Dallo studio emerge l’esistenza di una lunga cavità nel sottosuolo venusiano, la seconda mai individuata sul pianeta, probabilmente originata da un’intensa attività vulcanica ipogea. Una scoperta di grande rilievo scientifico, che si aggiunge alle evidenze sempre più numerose capaci di mettere in discussione l’idea di Venere come pianeta geologicamente “morto”.
«La nostra conoscenza di Venere è ancora limitata – spiega Lorenzo Bruzzone, coordinatore del team – e l’individuazione di una cavità vulcanica è di particolare importanza, perché consente di convalidare teorie che per molti anni ne avevano solo ipotizzato l’esistenza». La ricerca si è concentrata sull’analisi di crolli superficiali, segnali chiave della presenza di vuoti sotterranei. In particolare, gli studiosi hanno esaminato una formazione situata sul fianco occidentale della regione di Nyx Mons.
Secondo le analisi, il condotto potrebbe estendersi per diverse decine di chilometri, ma saranno necessari ulteriori studi per determinarne con precisione forma e dimensioni.

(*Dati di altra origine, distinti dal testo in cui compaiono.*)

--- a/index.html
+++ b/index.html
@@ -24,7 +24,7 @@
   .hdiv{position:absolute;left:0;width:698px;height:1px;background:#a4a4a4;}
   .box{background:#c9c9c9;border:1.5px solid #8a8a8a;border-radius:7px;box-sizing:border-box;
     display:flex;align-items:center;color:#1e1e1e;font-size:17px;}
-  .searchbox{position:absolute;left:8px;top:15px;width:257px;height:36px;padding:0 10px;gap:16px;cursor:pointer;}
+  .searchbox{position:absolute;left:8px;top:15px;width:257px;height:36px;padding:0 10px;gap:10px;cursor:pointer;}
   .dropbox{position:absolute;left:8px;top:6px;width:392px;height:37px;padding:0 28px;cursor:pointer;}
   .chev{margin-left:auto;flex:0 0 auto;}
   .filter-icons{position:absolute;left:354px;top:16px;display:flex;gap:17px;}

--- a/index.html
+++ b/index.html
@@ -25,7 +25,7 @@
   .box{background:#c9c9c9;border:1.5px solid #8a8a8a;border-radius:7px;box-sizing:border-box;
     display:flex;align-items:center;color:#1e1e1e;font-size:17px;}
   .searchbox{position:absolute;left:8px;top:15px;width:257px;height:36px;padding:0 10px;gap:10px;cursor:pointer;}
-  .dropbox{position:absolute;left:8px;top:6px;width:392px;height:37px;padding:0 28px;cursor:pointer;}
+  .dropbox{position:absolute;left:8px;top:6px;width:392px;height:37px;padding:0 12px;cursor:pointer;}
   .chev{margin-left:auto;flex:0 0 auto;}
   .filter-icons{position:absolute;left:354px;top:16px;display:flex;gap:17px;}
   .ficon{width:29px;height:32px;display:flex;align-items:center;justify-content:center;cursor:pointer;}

In questo senso, future missioni spaziali come Envision dell’Agenzia Spaziale Europea o Veritas della Nasa potrebbero fornire dati decisivi.
Il lavoro dei ricercatori si è basato su un’analisi approfondita delle informazioni raccolte dalla sonda Magellan, che tra il 1990 e il 1992 ha mappato gran parte della superficie venusiana utilizzando onde radar. Alcuni segnali hanno impiegato più tempo del previsto a tornare indietro, un’anomalia che suggerisce la presenza di rientranze nel terreno o nel sottosuolo. Una metodologia complessa ma indispensabile, dal momento che Venere è avvolto da una fitta coltre di nubi che rende impossibile un’osservazione diretta e dettagliata della sua superficie.